Edit tracking data
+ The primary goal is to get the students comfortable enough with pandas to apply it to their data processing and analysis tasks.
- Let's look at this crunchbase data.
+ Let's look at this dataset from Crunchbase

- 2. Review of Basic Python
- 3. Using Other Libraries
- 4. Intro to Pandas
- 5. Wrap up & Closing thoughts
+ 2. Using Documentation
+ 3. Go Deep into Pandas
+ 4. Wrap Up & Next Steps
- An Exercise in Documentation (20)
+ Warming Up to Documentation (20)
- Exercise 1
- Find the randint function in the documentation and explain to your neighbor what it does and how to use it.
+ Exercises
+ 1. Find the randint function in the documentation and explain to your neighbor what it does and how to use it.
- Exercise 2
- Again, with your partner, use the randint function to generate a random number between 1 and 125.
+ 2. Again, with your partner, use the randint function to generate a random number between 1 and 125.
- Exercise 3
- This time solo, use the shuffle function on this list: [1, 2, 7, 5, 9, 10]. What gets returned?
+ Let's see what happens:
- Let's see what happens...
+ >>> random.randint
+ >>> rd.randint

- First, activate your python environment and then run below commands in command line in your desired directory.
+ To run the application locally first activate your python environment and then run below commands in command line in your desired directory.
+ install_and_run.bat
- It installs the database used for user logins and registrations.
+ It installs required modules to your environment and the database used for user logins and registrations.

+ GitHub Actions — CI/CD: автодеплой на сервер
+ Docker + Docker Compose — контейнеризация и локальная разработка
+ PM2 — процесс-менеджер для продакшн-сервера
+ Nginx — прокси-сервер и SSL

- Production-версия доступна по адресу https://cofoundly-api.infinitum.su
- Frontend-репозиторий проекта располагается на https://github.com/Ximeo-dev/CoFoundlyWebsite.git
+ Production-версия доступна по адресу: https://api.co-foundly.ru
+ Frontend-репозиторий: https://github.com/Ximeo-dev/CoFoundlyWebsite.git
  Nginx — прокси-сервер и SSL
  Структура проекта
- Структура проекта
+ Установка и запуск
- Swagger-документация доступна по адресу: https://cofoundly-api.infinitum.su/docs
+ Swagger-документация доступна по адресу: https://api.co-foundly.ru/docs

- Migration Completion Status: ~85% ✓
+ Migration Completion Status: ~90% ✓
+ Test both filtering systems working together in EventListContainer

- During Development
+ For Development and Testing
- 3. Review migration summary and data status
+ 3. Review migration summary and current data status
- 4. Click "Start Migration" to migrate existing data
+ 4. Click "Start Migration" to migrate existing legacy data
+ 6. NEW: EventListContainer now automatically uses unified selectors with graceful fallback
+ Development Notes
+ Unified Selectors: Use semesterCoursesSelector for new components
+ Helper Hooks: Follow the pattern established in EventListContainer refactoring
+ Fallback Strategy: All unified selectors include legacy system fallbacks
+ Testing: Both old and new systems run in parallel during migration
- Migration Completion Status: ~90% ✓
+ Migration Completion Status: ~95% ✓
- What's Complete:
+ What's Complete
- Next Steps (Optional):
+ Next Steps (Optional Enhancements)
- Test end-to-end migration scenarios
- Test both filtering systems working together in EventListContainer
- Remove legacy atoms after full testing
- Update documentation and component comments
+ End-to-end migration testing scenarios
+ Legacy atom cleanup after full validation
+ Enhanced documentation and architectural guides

**Instructions for the task:** Could you work out how many lines above contain the string "Production"? Only the number should be given.

**Solution:** 2